■ Given records:
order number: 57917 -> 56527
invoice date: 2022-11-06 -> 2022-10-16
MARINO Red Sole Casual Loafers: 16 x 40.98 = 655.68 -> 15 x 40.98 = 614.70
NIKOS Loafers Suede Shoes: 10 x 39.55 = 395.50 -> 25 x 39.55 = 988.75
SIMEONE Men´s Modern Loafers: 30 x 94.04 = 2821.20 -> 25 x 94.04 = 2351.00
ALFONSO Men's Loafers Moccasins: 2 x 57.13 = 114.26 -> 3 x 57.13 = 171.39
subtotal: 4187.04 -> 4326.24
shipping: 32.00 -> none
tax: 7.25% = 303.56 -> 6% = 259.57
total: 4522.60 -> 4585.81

---

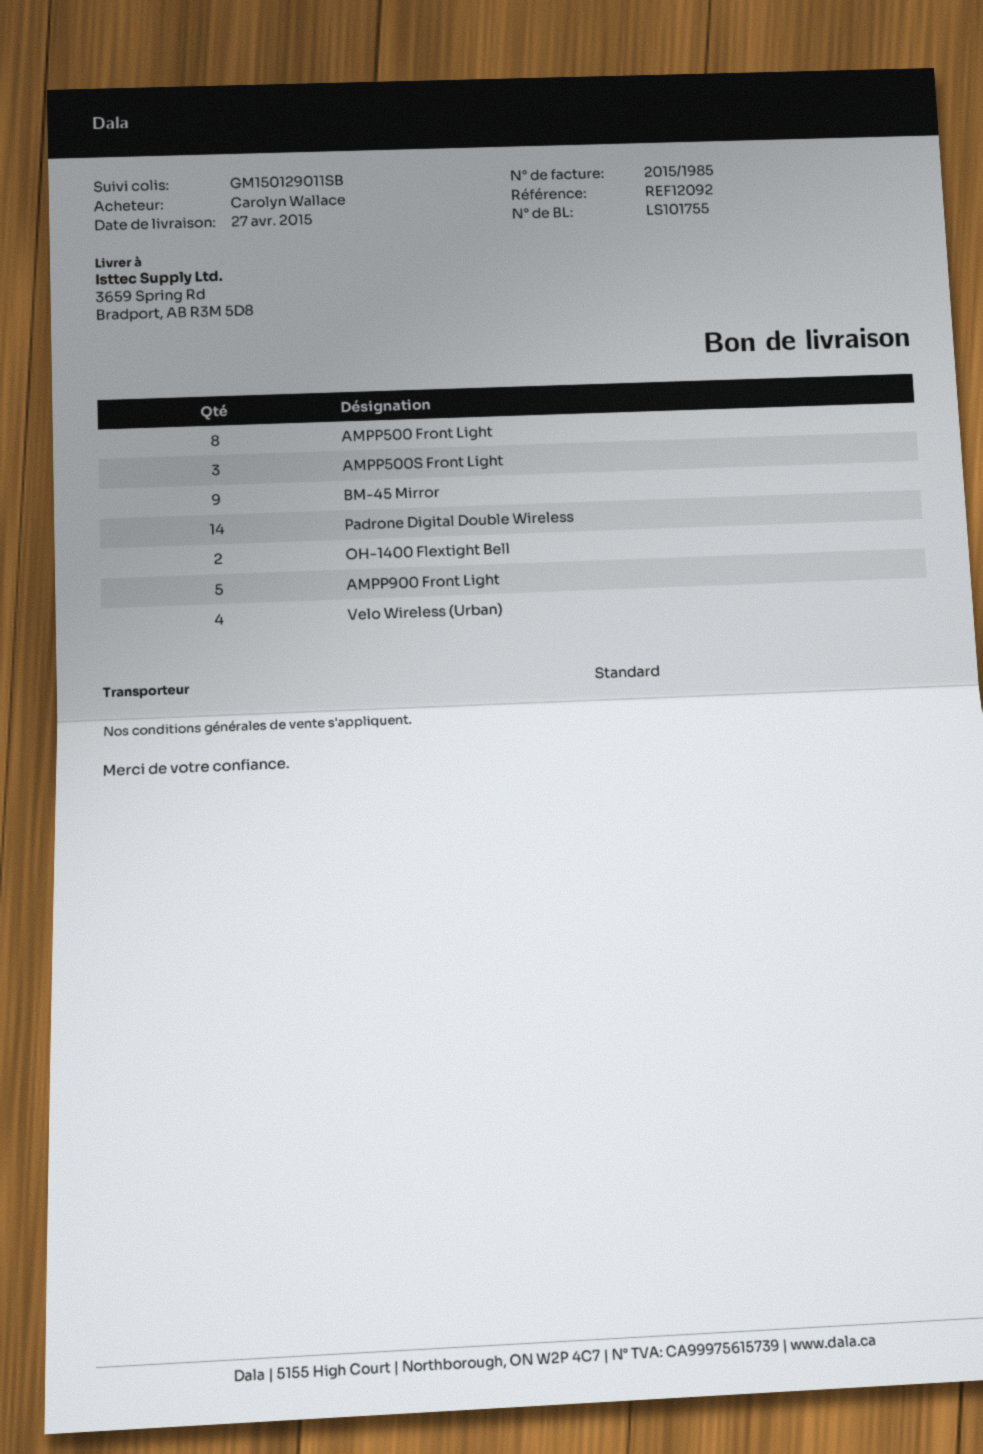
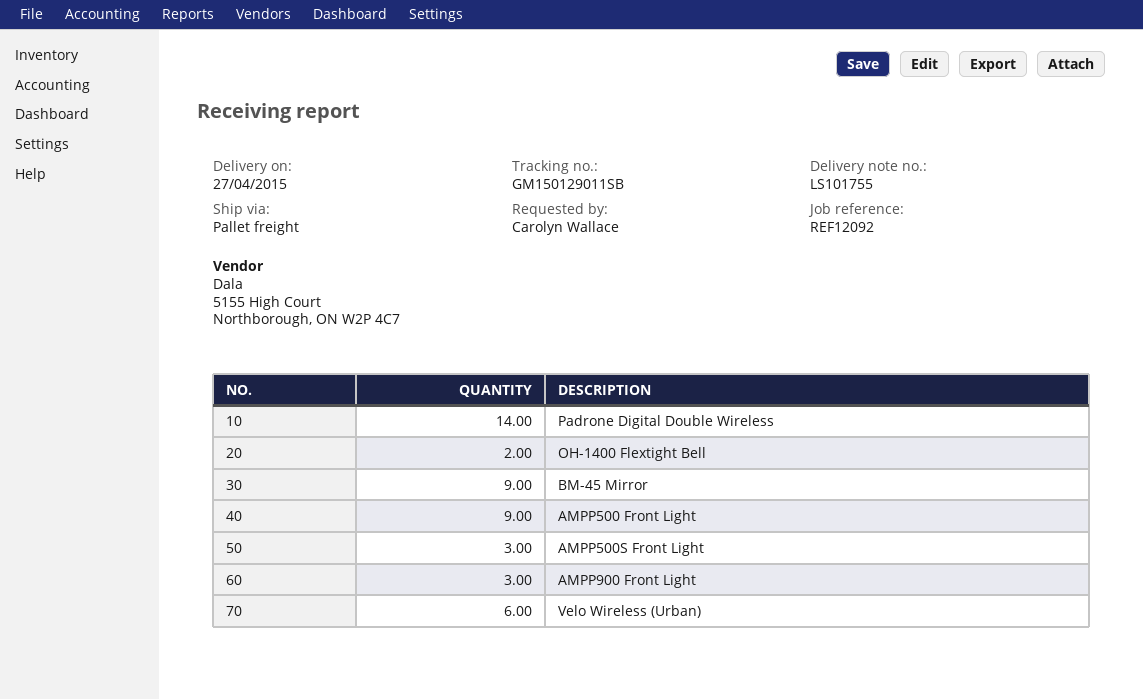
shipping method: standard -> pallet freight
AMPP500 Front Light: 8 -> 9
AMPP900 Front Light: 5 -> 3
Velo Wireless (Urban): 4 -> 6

==

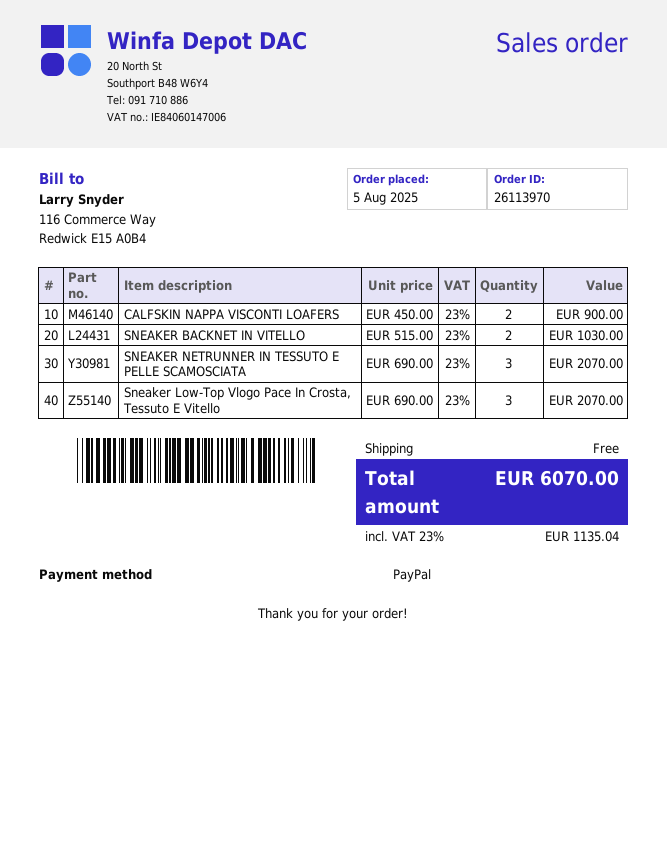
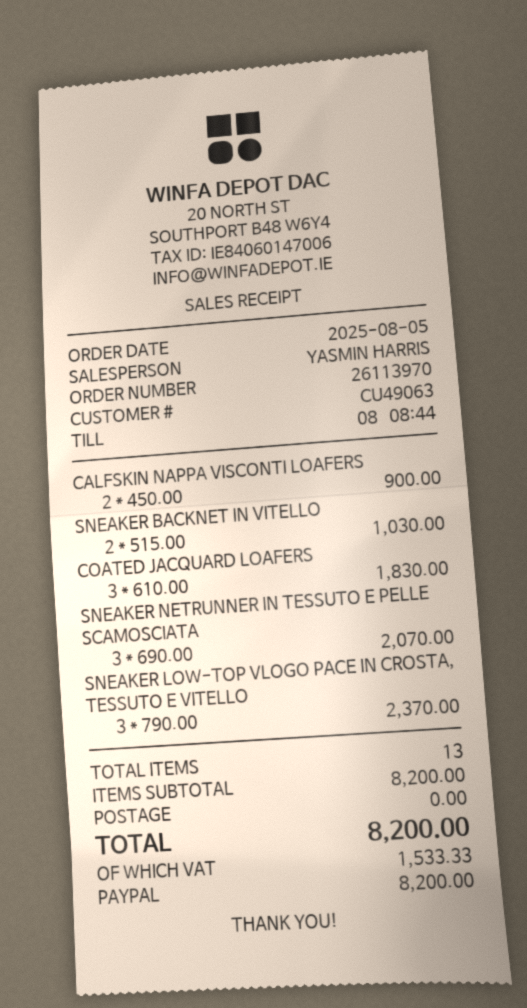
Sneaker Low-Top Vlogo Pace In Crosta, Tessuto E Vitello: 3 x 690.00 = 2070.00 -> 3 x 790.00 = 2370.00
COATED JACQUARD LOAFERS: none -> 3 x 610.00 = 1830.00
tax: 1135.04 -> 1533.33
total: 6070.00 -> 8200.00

■ Task objective: Since only part of the listing is wanted, copy exactly the lines from the one holding "order number: 57917 -> 56527" to the one holding "total: 4522.60 -> 4585.81", both included.

■ Exercise answer:
order number: 57917 -> 56527
invoice date: 2022-11-06 -> 2022-10-16
MARINO Red Sole Casual Loafers: 16 x 40.98 = 655.68 -> 15 x 40.98 = 614.70
NIKOS Loafers Suede Shoes: 10 x 39.55 = 395.50 -> 25 x 39.55 = 988.75
SIMEONE Men´s Modern Loafers: 30 x 94.04 = 2821.20 -> 25 x 94.04 = 2351.00
ALFONSO Men's Loafers Moccasins: 2 x 57.13 = 114.26 -> 3 x 57.13 = 171.39
subtotal: 4187.04 -> 4326.24
shipping: 32.00 -> none
tax: 7.25% = 303.56 -> 6% = 259.57
total: 4522.60 -> 4585.81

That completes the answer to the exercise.